Data for review:
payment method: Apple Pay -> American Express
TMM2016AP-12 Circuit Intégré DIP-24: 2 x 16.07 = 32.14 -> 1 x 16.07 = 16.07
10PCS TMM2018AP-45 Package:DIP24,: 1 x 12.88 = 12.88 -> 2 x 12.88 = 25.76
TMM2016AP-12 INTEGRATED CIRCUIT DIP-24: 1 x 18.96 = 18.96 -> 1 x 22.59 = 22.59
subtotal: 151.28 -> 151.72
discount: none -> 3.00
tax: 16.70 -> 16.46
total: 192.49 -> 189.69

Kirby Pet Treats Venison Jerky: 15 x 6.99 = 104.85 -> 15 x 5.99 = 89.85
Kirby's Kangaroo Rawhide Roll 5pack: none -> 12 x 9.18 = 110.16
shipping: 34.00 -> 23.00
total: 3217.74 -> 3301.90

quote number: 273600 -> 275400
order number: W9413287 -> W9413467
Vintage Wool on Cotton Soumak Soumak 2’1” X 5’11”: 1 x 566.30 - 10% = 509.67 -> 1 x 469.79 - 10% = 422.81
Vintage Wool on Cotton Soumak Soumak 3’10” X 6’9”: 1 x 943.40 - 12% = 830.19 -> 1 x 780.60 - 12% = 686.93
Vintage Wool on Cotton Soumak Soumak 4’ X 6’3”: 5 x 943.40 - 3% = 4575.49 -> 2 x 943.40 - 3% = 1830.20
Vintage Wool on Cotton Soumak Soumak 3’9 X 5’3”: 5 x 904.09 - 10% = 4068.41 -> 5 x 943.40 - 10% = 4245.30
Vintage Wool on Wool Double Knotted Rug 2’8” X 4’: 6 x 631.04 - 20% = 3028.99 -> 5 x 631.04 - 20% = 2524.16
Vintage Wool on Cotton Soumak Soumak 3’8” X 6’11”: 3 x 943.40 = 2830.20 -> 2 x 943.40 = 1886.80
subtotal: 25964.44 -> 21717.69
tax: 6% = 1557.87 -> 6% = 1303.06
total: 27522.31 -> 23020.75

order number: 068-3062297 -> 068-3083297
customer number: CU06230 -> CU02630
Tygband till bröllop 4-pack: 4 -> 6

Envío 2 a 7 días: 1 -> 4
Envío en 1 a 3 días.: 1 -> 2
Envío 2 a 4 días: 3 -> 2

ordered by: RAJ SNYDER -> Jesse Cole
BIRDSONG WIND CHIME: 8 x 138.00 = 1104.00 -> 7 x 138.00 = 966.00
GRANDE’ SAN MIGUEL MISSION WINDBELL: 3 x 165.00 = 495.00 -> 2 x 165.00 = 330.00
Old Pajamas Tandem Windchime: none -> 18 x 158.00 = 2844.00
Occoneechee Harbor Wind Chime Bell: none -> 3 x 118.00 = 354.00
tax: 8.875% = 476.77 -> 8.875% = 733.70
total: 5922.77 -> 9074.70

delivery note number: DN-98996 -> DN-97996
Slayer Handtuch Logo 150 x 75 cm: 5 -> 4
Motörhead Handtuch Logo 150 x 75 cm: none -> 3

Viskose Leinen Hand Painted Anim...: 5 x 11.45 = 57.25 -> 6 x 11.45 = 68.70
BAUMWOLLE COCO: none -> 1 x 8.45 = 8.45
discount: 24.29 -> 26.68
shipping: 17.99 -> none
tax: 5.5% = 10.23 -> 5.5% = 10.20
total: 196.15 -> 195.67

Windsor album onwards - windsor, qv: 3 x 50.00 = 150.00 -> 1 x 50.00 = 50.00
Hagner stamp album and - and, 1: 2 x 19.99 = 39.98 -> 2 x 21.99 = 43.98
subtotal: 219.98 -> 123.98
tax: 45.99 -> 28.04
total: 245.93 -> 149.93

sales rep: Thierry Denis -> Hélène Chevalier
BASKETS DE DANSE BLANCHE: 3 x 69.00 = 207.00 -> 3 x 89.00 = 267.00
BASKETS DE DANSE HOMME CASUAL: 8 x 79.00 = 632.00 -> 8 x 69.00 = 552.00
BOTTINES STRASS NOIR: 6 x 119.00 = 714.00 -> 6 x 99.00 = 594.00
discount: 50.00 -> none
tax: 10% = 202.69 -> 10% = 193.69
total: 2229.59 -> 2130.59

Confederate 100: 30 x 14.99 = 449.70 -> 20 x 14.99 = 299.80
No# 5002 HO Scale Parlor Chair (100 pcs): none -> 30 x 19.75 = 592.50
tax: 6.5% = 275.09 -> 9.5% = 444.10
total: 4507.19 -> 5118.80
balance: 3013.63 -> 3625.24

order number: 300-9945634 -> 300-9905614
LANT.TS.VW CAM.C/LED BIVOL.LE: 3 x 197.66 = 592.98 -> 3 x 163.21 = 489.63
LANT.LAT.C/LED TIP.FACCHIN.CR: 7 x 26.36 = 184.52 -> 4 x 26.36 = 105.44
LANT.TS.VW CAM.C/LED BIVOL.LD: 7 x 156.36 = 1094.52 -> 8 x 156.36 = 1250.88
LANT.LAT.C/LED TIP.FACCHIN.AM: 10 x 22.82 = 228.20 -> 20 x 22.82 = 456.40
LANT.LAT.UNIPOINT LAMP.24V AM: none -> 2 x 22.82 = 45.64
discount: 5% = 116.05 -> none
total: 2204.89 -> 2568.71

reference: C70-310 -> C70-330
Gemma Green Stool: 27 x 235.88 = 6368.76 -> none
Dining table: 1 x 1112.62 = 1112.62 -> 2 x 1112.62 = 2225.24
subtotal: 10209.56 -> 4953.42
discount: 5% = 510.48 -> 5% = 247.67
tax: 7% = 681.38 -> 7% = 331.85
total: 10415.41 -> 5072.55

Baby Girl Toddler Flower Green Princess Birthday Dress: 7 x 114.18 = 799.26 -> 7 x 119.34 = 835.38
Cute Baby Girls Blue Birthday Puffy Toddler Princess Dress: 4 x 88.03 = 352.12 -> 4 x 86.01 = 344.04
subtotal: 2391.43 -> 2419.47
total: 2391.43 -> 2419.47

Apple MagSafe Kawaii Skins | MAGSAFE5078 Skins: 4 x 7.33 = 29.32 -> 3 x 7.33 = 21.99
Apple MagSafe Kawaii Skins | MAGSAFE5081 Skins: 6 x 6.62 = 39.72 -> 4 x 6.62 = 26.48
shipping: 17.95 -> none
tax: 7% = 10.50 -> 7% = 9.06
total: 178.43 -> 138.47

About this exercise: In the listing above, transcribe exactly everything from the line containing "order number: 068-3062297 -> 068-3083297" down to the line containing "tax: 6.5% = 275.09 -> 9.5% = 444.10", including both and nothing more.

Exercise result:
order number: 068-3062297 -> 068-3083297
customer number: CU06230 -> CU02630
Tygband till bröllop 4-pack: 4 -> 6

Envío 2 a 7 días: 1 -> 4
Envío en 1 a 3 días.: 1 -> 2
Envío 2 a 4 días: 3 -> 2

ordered by: RAJ SNYDER -> Jesse Cole
BIRDSONG WIND CHIME: 8 x 138.00 = 1104.00 -> 7 x 138.00 = 966.00
GRANDE’ SAN MIGUEL MISSION WINDBELL: 3 x 165.00 = 495.00 -> 2 x 165.00 = 330.00
Old Pajamas Tandem Windchime: none -> 18 x 158.00 = 2844.00
Occoneechee Harbor Wind Chime Bell: none -> 3 x 118.00 = 354.00
tax: 8.875% = 476.77 -> 8.875% = 733.70
total: 5922.77 -> 9074.70

delivery note number: DN-98996 -> DN-97996
Slayer Handtuch Logo 150 x 75 cm: 5 -> 4
Motörhead Handtuch Logo 150 x 75 cm: none -> 3

Viskose Leinen Hand Painted Anim...: 5 x 11.45 = 57.25 -> 6 x 11.45 = 68.70
BAUMWOLLE COCO: none -> 1 x 8.45 = 8.45
discount: 24.29 -> 26.68
shipping: 17.99 -> none
tax: 5.5% = 10.23 -> 5.5% = 10.20
total: 196.15 -> 195.67

Windsor album onwards - windsor, qv: 3 x 50.00 = 150.00 -> 1 x 50.00 = 50.00
Hagner stamp album and - and, 1: 2 x 19.99 = 39.98 -> 2 x 21.99 = 43.98
subtotal: 219.98 -> 123.98
tax: 45.99 -> 28.04
total: 245.93 -> 149.93

sales rep: Thierry Denis -> Hélène Chevalier
BASKETS DE DANSE BLANCHE: 3 x 69.00 = 207.00 -> 3 x 89.00 = 267.00
BASKETS DE DANSE HOMME CASUAL: 8 x 79.00 = 632.00 -> 8 x 69.00 = 552.00
BOTTINES STRASS NOIR: 6 x 119.00 = 714.00 -> 6 x 99.00 = 594.00
discount: 50.00 -> none
tax: 10% = 202.69 -> 10% = 193.69
total: 2229.59 -> 2130.59

Confederate 100: 30 x 14.99 = 449.70 -> 20 x 14.99 = 299.80
No# 5002 HO Scale Parlor Chair (100 pcs): none -> 30 x 19.75 = 592.50
tax: 6.5% = 275.09 -> 9.5% = 444.10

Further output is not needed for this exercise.